Jusqu’ici, on remarquait dans la succession des crises, le passage normal de l’intensité crisique d’une crise à l’autre, dans l’ordre de la succession. Même si les plus récentes ont pris des formes crisiques complexes, passant de la chaîne crisique au tourbillon crisique. Ainsi, et pour prendre le plus récent épisode de cette sorte d’enchaînement, on peut considérer qu’il y eut un épisode central nous faisant passer de la chaîne crisique au tourbillon crisique avec la crise Syrie-I ; laquelle céda de son importance, puis de sa tension crisique, à l’Ukraine à partir de novembre 2013-février 2014 (“coup de Kiev”)... Jusqu’à la mi-2015, la crise syrienne disons s’éclipsa du système de la communication, pour revenir sur le devant de la scène à la fin de l’été (tandis que la crise ukrainienne s’effaçait au deuxième plan durant la première moitié de 2015, non sans avoir laissé une trace gigantesque sous la forme de l’exacerbation de la tension Russie-BAO alimentant les divers autres centres crisiques).
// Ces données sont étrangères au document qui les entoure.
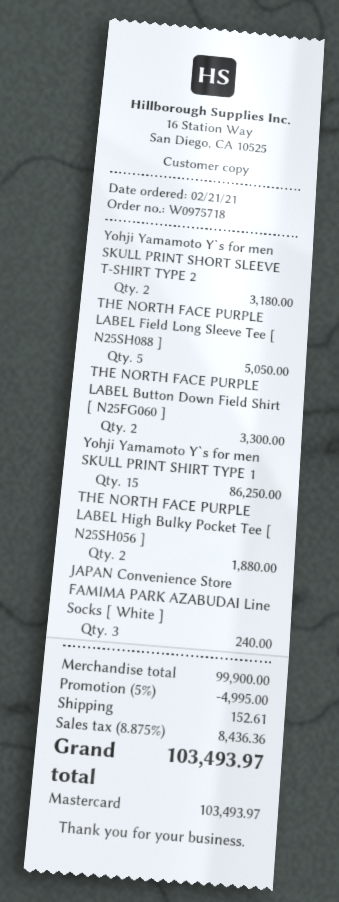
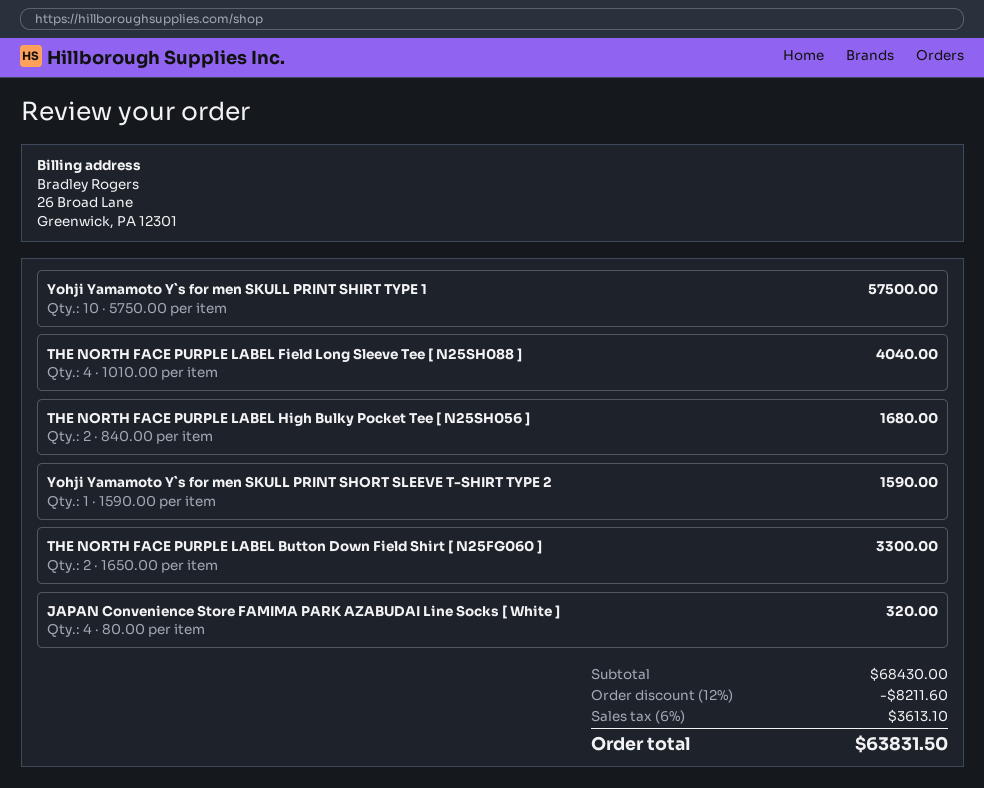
Yohji Yamamoto Y`s for men SKULL PRINT SHORT SLEEVE T-SHIRT TYPE 2: 2 for 3180.00 -> 1 for 1590.00
THE NORTH FACE PURPLE LABEL Field Long Sleeve Tee [ N25SH088 ]: 5 for 5050.00 -> 4 for 4040.00
Yohji Yamamoto Y`s for men SKULL PRINT SHIRT TYPE 1: 15 for 86250.00 -> 10 for 57500.00
THE NORTH FACE PURPLE LABEL High Bulky Pocket Tee [ N25SH056 ]: 2 for 1880.00 -> 2 for 1680.00
JAPAN Convenience Store FAMIMA PARK AZABUDAI Line Socks [ White ]: 3 for 240.00 -> 4 for 320.00
subtotal: 99900.00 -> 68430.00
discount: 5% = 4995.00 -> 12% = 8211.60
shipping: 152.61 -> none
tax: 8.875% = 8436.36 -> 6% = 3613.10
total: 103493.97 -> 63831.50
Cela ne signifie évidemment pas que les crises s’apaisent sinon se terminent puisqu’aujourd’hui, dans notre infrastructure crisique générale, aucune crise ne s’apaise, et encore moins ne se termine. Ce que nous décrivons signifie que le principal point de la tension crisique, si l’on veut le nœud central du tourbillon crisique, se déplaçait d’une crise à l’autre selon l’enchaînement qu’on a décrit. Ce fut donc le cas entre Syrie-I et l’Ukraine en novembre 2013-février 2014. Par contre, à l’automne 2015, un événement crisique nouveau apparut. La Syrie redevint un centre majeur de crise, Syrie-I transformée et Syrie-II avec un essaimage vers l’Europe déjà déstabilisée par la crise ukrainienne et ses remous intérieurs (Grèce), tandis que ce qui avait jusqu’alors été considéré comme une péripétie originale et vulgaire de l’approche des élections présidentielles US se transformait en une menace directe contre l’establishment. Les semaines passant, aucun de ces deux évènements ne le cédait à l’autre en fait d’intensité et de tension crisique. Du côté syrien, ni l’accord USA-Russie suivi d’un cessez-le-feu effectif, ni le “pseudo-retrait” des Russes n’ont fait passer le dossier au second plan.
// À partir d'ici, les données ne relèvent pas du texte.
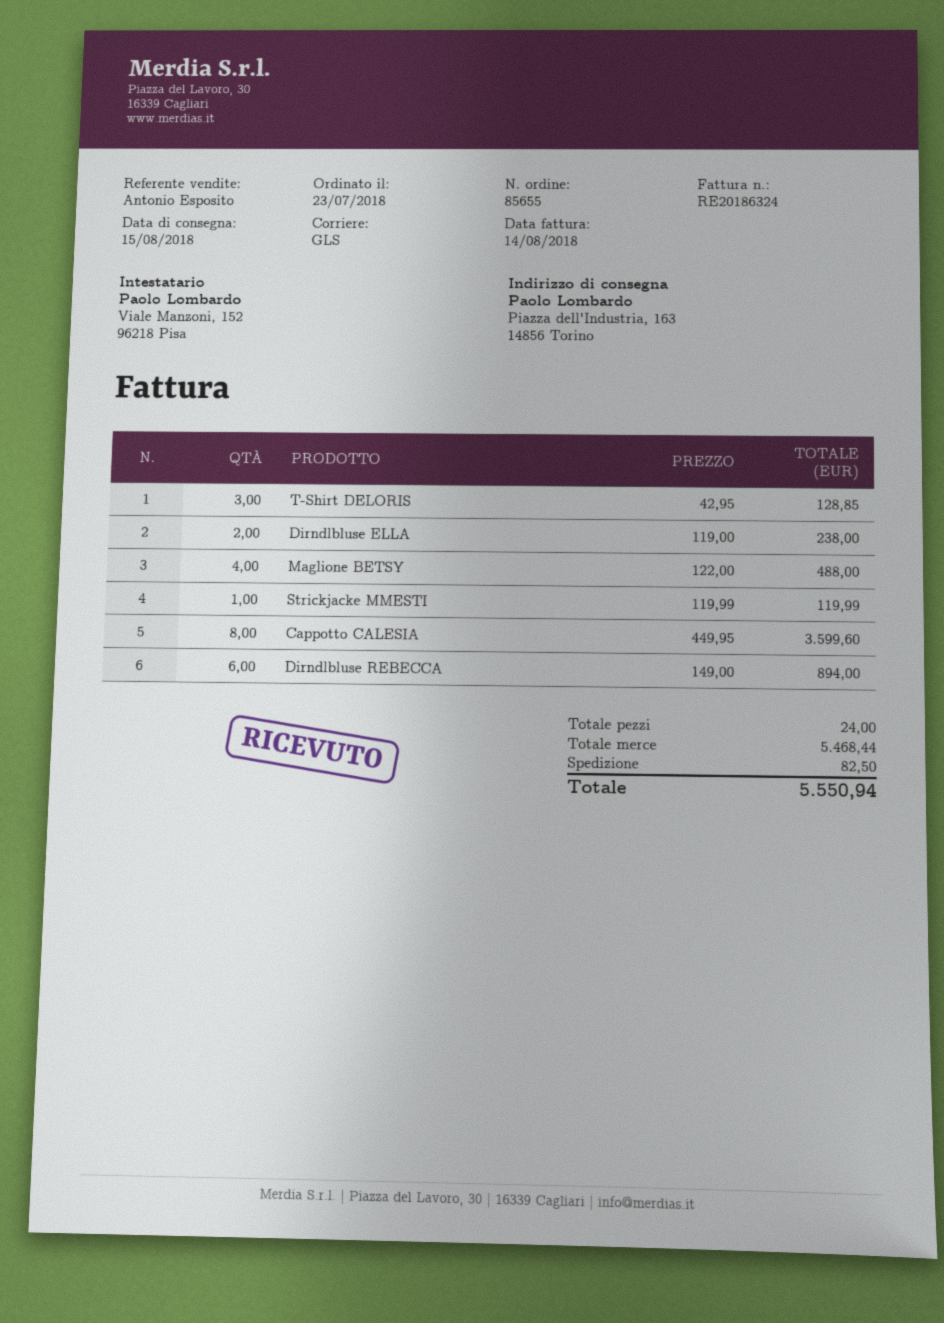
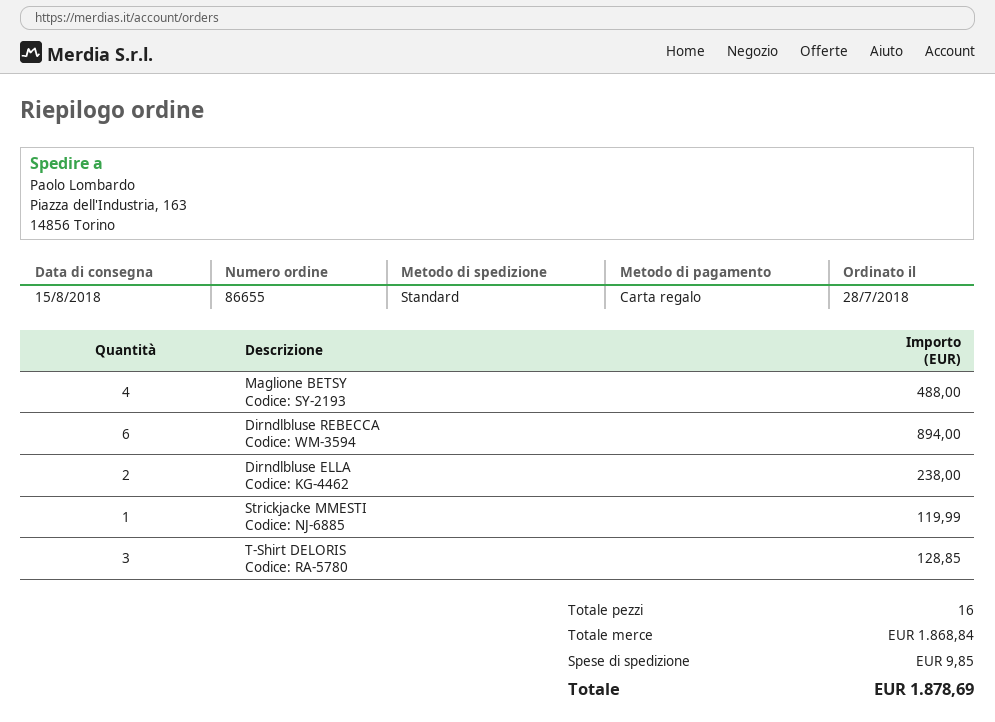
order number: 85655 -> 86655
order date: 2018-07-23 -> 2018-07-28
shipping method: GLS -> standard
Cappotto CALESIA: 8 for 3599.60 -> none
total quantity: 24 -> 16
subtotal: 5468.44 -> 1868.84
shipping: 82.50 -> 9.85
total: 5550.94 -> 1878.69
• Il est vrai qu’il existe de multiples points annexes qui permettent de maintenir une pression crisique maximale : c’est le cas aujourd’hui de la situation turque, à la fois face aux terrorisme où Daesh n’est pas absent, à la fois dans l’attaque turque contre les Kurdes, à la fois dans la crise des migrants et l’extraordinaire effondrement politique et psychologique de la direction européenne face au chantage turc. Un tel “tourbillon crisique” régional a suffisamment de fers au feu pour maintenir cette tension crisique dont nous parlons, et Syrie-II/Syrie-IIbis poursuit sa route...
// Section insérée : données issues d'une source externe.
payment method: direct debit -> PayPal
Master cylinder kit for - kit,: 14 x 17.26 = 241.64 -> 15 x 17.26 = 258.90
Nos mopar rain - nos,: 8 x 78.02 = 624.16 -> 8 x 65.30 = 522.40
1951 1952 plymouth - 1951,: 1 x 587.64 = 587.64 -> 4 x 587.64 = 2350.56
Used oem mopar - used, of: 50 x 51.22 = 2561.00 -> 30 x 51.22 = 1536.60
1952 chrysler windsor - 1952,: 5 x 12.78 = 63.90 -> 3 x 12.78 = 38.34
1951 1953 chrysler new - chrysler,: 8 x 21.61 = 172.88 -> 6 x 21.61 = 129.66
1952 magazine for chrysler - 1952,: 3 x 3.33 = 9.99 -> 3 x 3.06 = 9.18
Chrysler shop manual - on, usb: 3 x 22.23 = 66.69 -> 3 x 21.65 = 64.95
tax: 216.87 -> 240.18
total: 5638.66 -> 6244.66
Plus encore, bien entendu, avec les attentats de Bruxelles, qui relancent et prolongent les conclusions développés avec l’attaque 13/11 de Paris d’une offensive terroriste structurée et durable contre l’Europe à partir de l’ensemble terroriste du Moyen-Orient s’appuyant financièrement/logistiquement (Arabie) et opérationnellement (Turquie) sur des structures étatiques complètement impliquées dans l’opération. C’est une situation extrêmement tendue, une sous-crise (issue de la nébuleuse Surie-I et Syrie-II) potentiellement dévastatrice pour la stabilité de l’Europe dans tous les domaines, avec des situations politiques schizophréniques totalement chaotiques, – l’Europe, soit par des État-Membres, soit par l’UE, ayant des liens contraints et autres avec les deux principaux sponsors de la structure terroriste, l’Arabie et la Turquie.

Cet épisode de crise venue du centre moyen-oriental vers l’Europe, doublant sinon s’ajoutant, sinon se mélangeant à la crise des migrants de même origine, établit un lien de communication extrêmement solide avec la “crise américaine de l’américanisme”. La quasi-indifférence d’Obama pour les attentats de Bruxelles lors de sa visite à Cuba a plus mesuré son inexistence politique que la véritable attitude US, laquelle se reflétait au contraire dans l’intérêt redoublé des candidats républicains à la nomination, Trump en tête, pour le terrorisme en Europe qui alimente leur propre thème de campagne. La crise européenne des migrants est également un très fort lien de communication entre l’Europe, et au-delà la crise moyenne-orientale, avec la campagne présidentielle US qui représente désormais un débat animé pour déterminer l’évolution de la politique US. Il ressort de tout cela, principalement pour notre propos, qu’il existe des liens fondamentaux entre les deux centres de crise fondamentaux désormais, et leur évolution en parallèle s’en trouve mutuellement renforcée.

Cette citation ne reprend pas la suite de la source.